* TASK DIRECTIONS
Copy exactly the line that contains "the argument --global-vars-adapter." plus all remaining lines of the data, and leave out every line before it.

* DATA LISTING
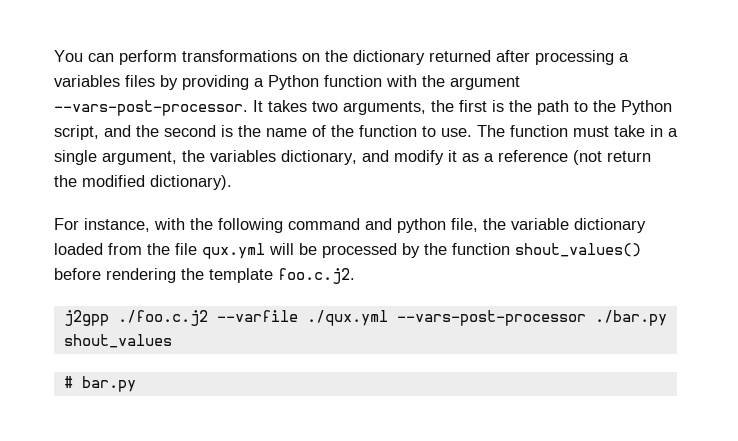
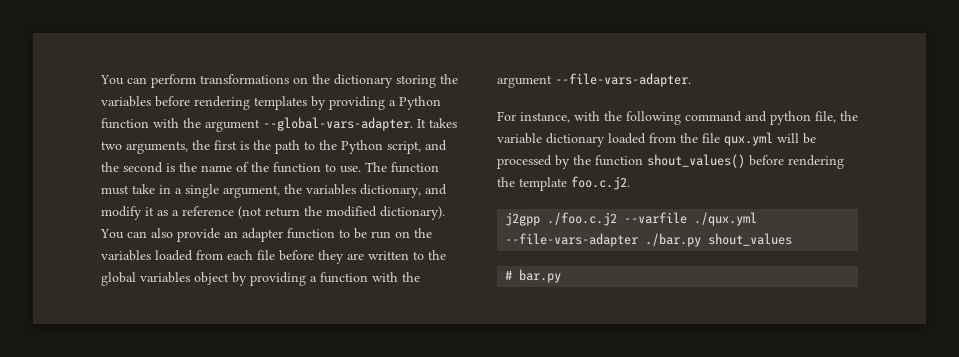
- You can perform transformations on the dictionary returned after processing a variables files by providing a Python function with the argument --vars-post-processor.
+ You can perform transformations on the dictionary storing the variables before rendering templates by providing a Python function with the argument --global-vars-adapter.
+ You can also provide an adapter function to be run on the variables loaded from each file before they are written to the global variables object by providing a function with the argument --file-vars-adapter.
- j2gpp ./foo.c.j2 --varfile ./qux.yml --vars-post-processor ./bar.py shout_values
+ j2gpp ./foo.c.j2 --varfile ./qux.yml --file-vars-adapter ./bar.py shout_values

* ANSWER TO THIS PROBLEM
+ You can perform transformations on the dictionary storing the variables before rendering templates by providing a Python function with the argument --global-vars-adapter.
+ You can also provide an adapter function to be run on the variables loaded from each file before they are written to the global variables object by providing a function with the argument --file-vars-adapter.
- j2gpp ./foo.c.j2 --varfile ./qux.yml --vars-post-processor ./bar.py shout_values
+ j2gpp ./foo.c.j2 --varfile ./qux.yml --file-vars-adapter ./bar.py shout_values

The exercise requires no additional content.